▸ **EXERCISE REQUIREMENTS**:
What is needed is an exact copy of the lines from the one containing "text: Benefits ->" through the last line of the records, with no pictures.

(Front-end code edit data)
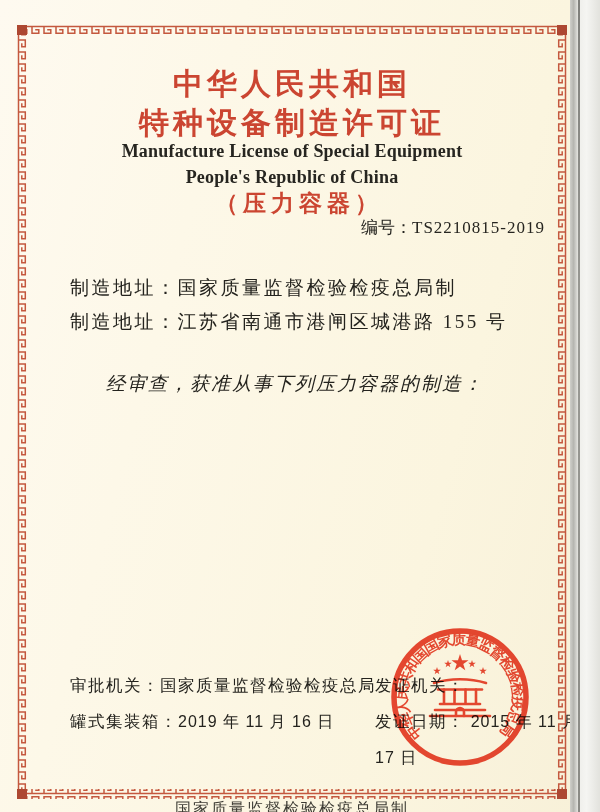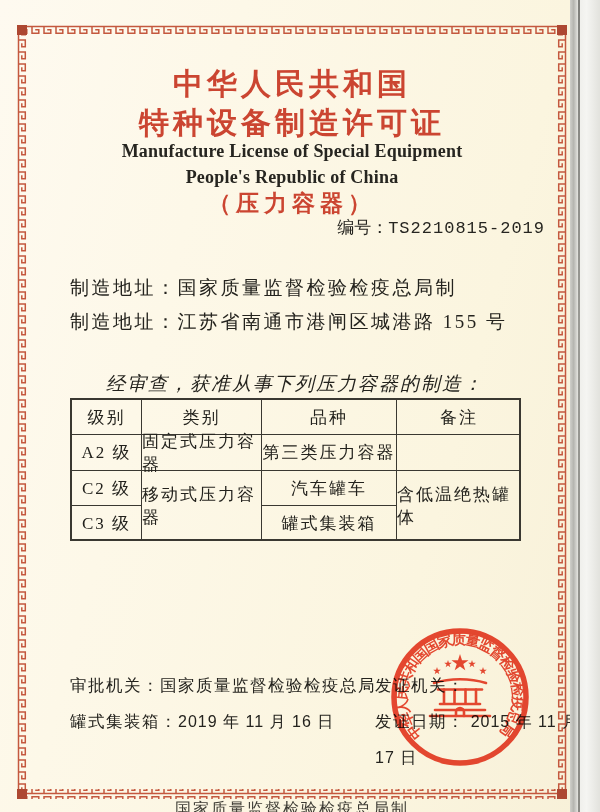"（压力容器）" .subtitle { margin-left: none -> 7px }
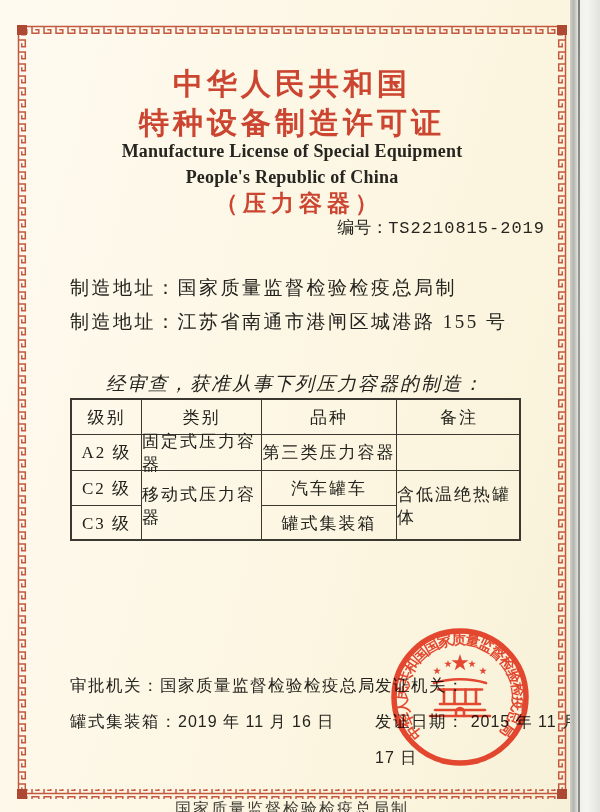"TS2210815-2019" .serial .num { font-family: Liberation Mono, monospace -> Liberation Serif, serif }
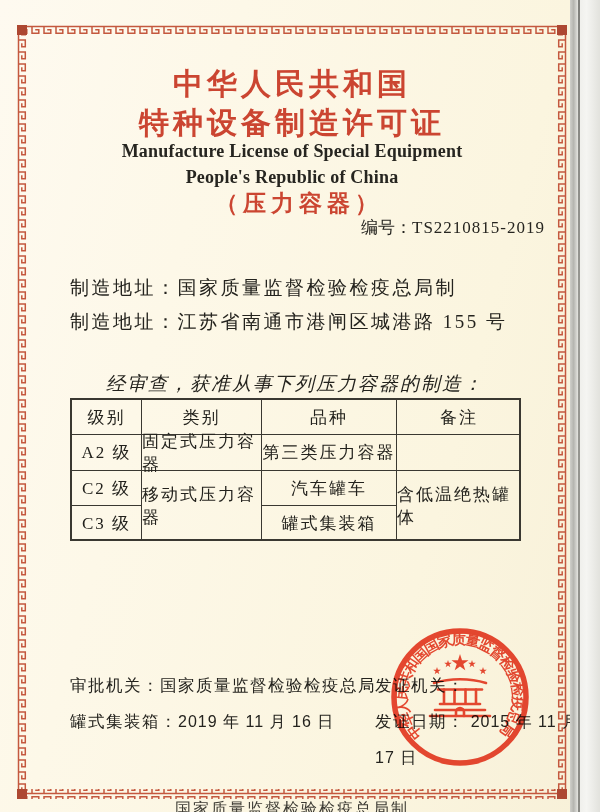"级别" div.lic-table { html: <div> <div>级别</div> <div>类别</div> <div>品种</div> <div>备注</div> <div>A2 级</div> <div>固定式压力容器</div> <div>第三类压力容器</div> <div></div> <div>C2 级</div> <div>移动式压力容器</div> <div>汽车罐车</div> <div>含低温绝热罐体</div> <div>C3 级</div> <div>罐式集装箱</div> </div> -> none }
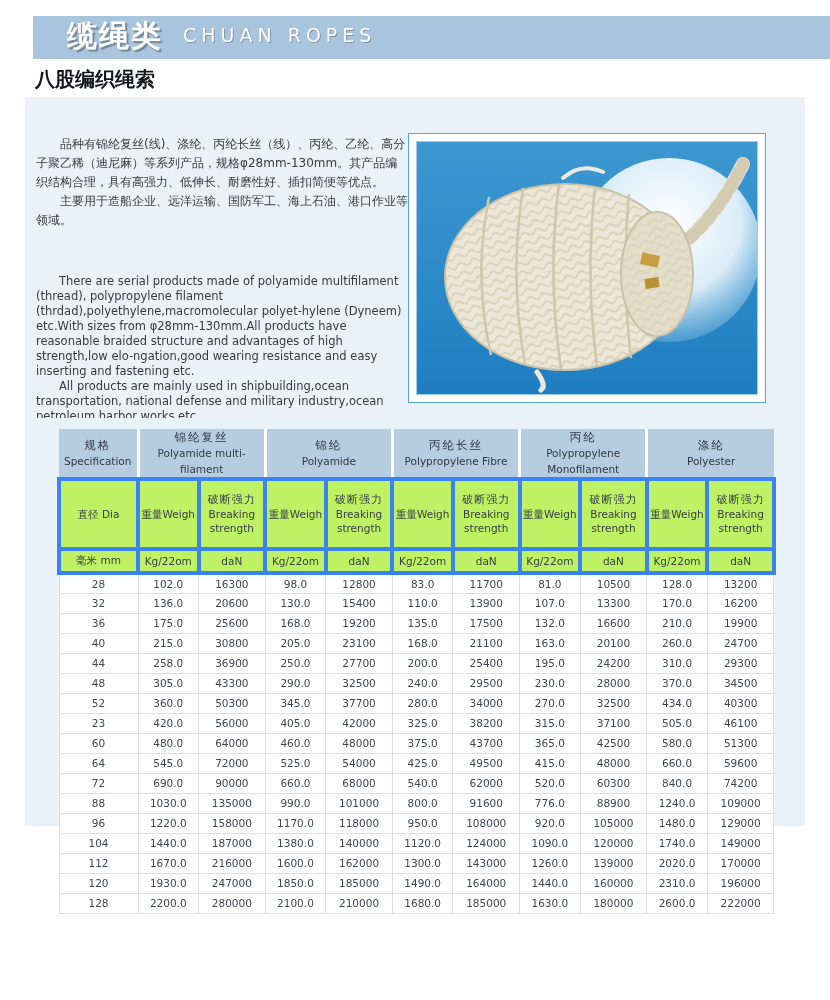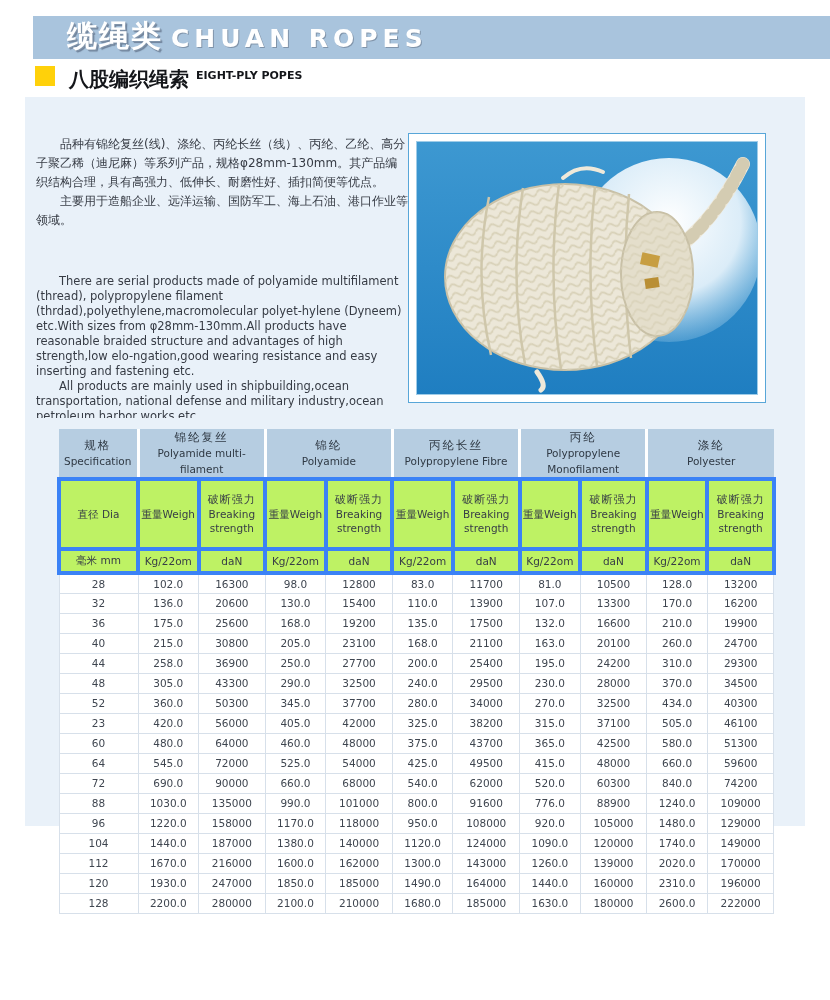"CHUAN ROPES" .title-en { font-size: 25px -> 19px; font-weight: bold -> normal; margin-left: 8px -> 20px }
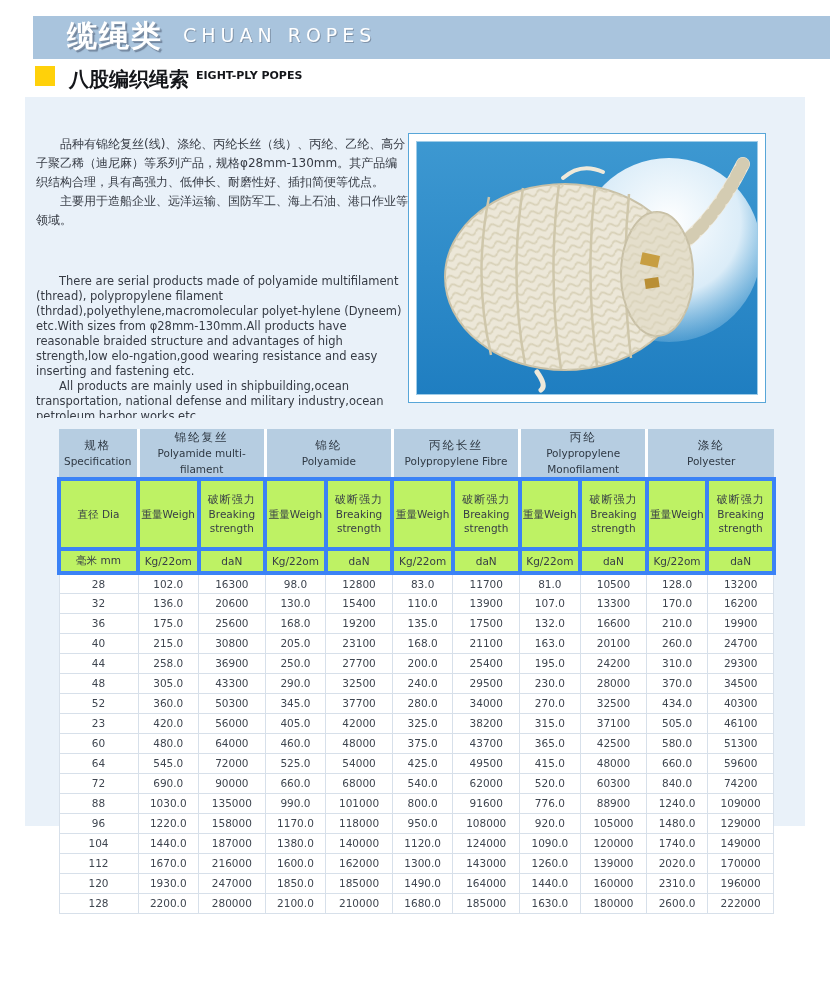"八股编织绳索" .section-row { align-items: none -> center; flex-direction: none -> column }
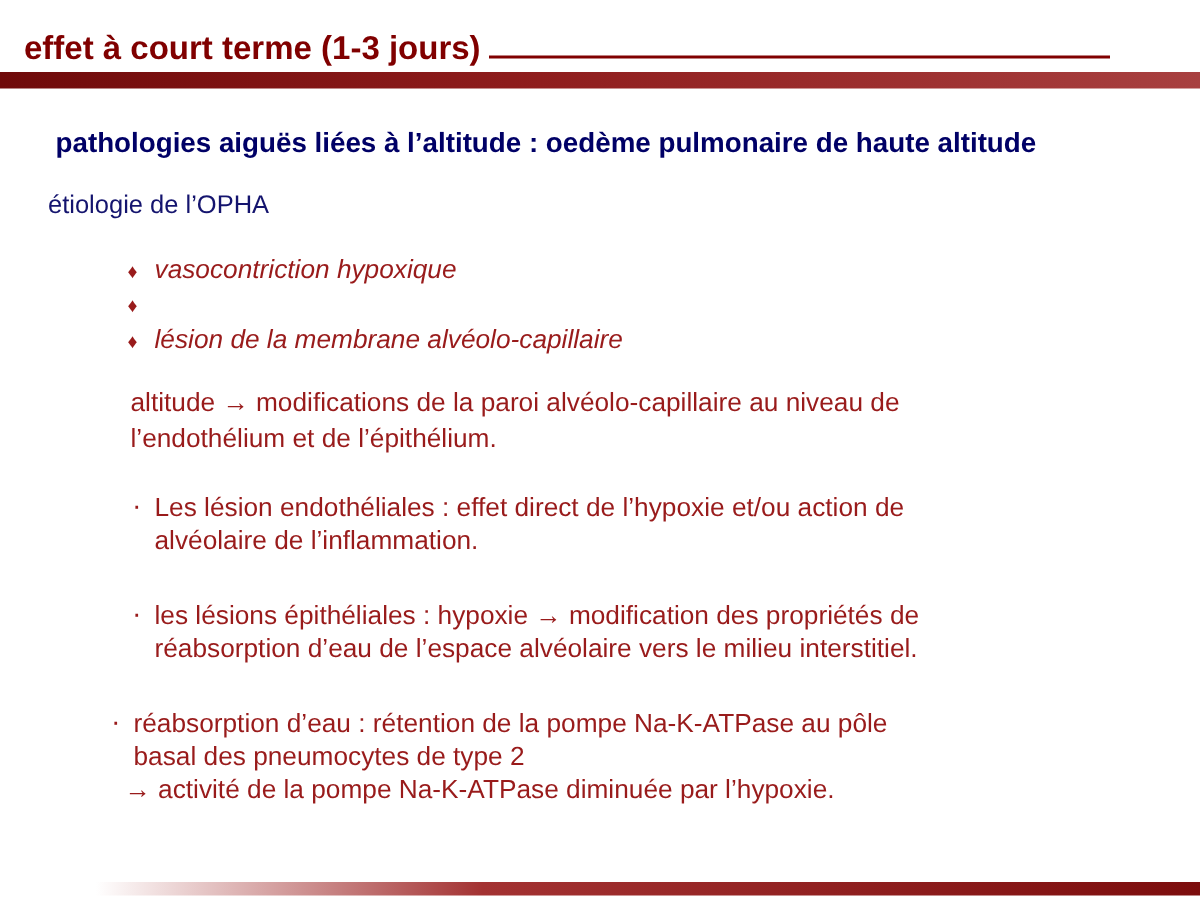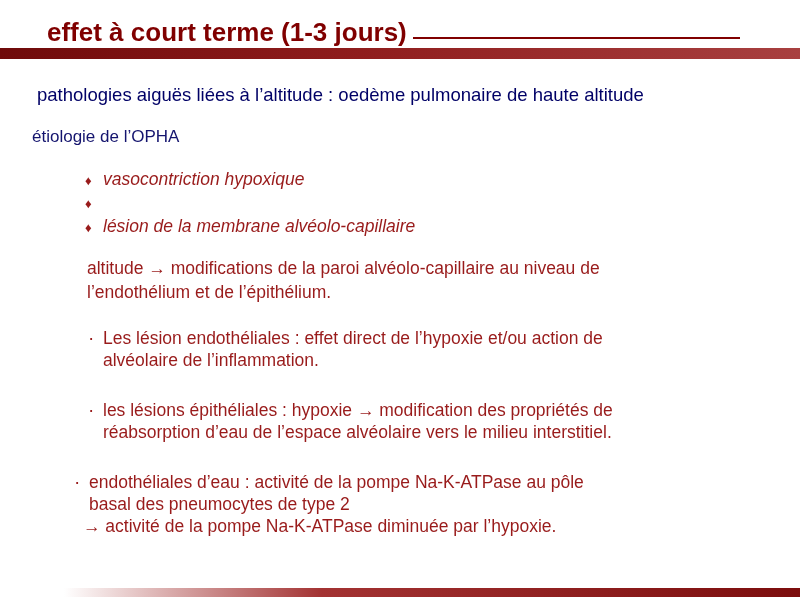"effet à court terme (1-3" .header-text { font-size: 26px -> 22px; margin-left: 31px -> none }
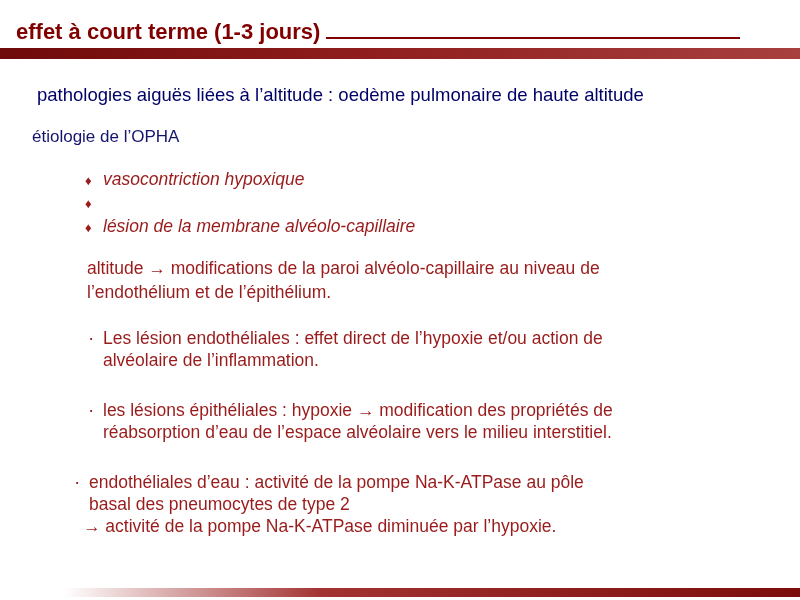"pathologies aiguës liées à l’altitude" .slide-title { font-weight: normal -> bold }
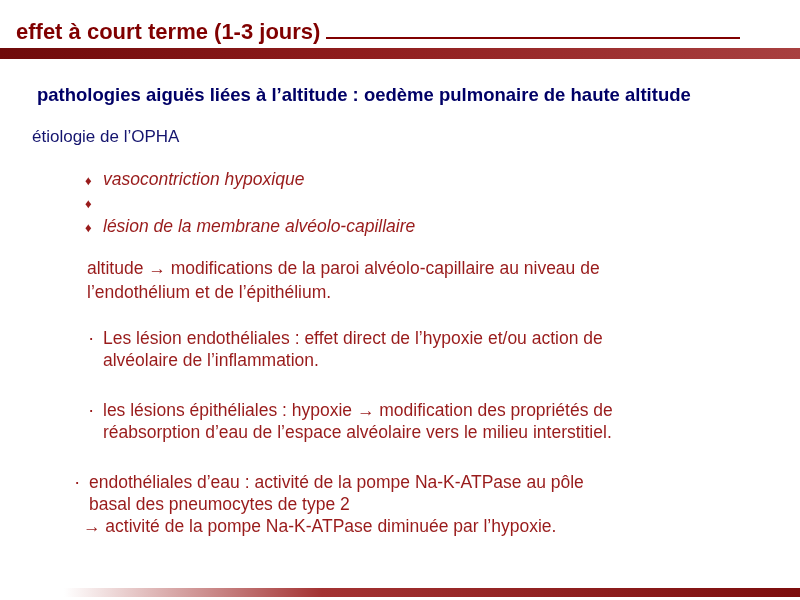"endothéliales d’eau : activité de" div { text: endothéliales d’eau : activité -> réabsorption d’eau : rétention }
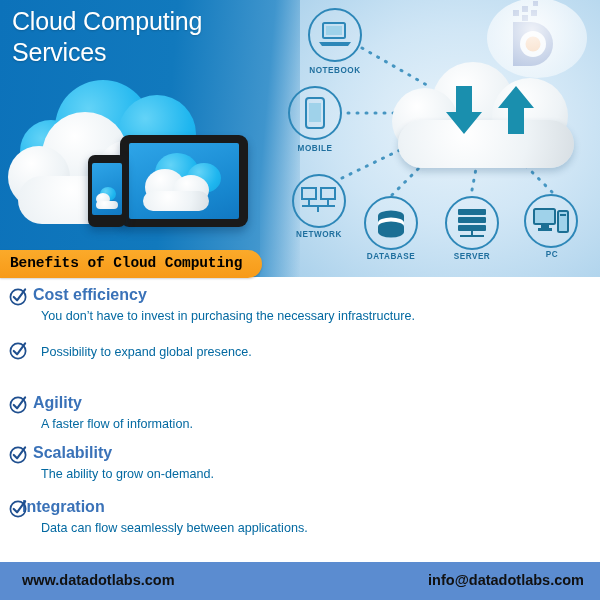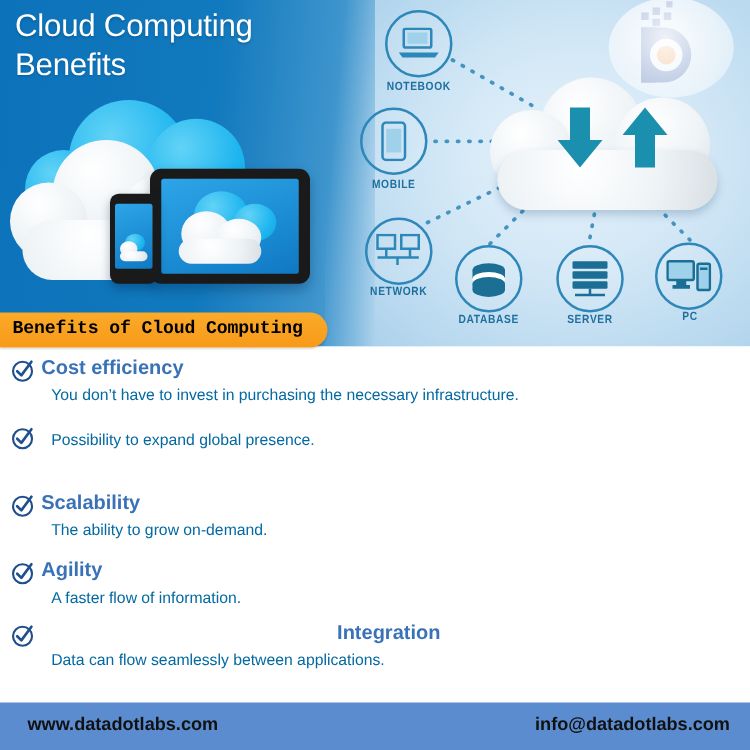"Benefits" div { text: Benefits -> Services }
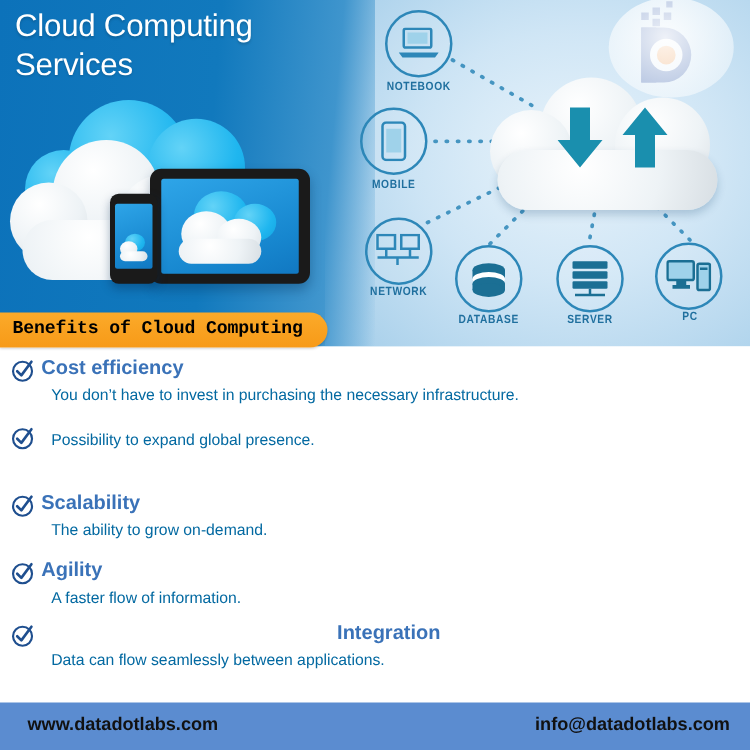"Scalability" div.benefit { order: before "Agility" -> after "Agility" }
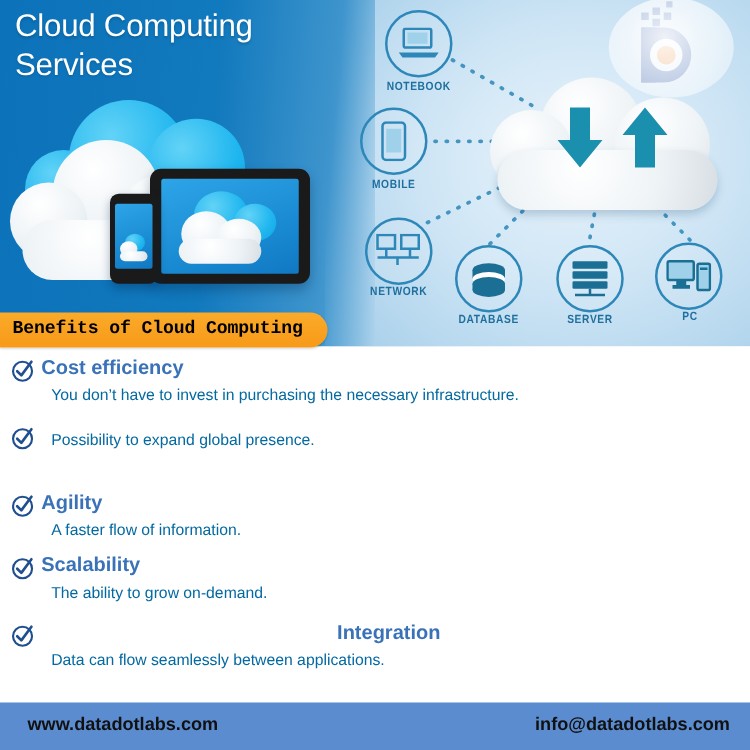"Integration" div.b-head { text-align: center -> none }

▸ **FINISHED EXERCISE**:
"Benefits" div { text: Benefits -> Services }
"Scalability" div.benefit { order: before "Agility" -> after "Agility" }
"Integration" div.b-head { text-align: center -> none }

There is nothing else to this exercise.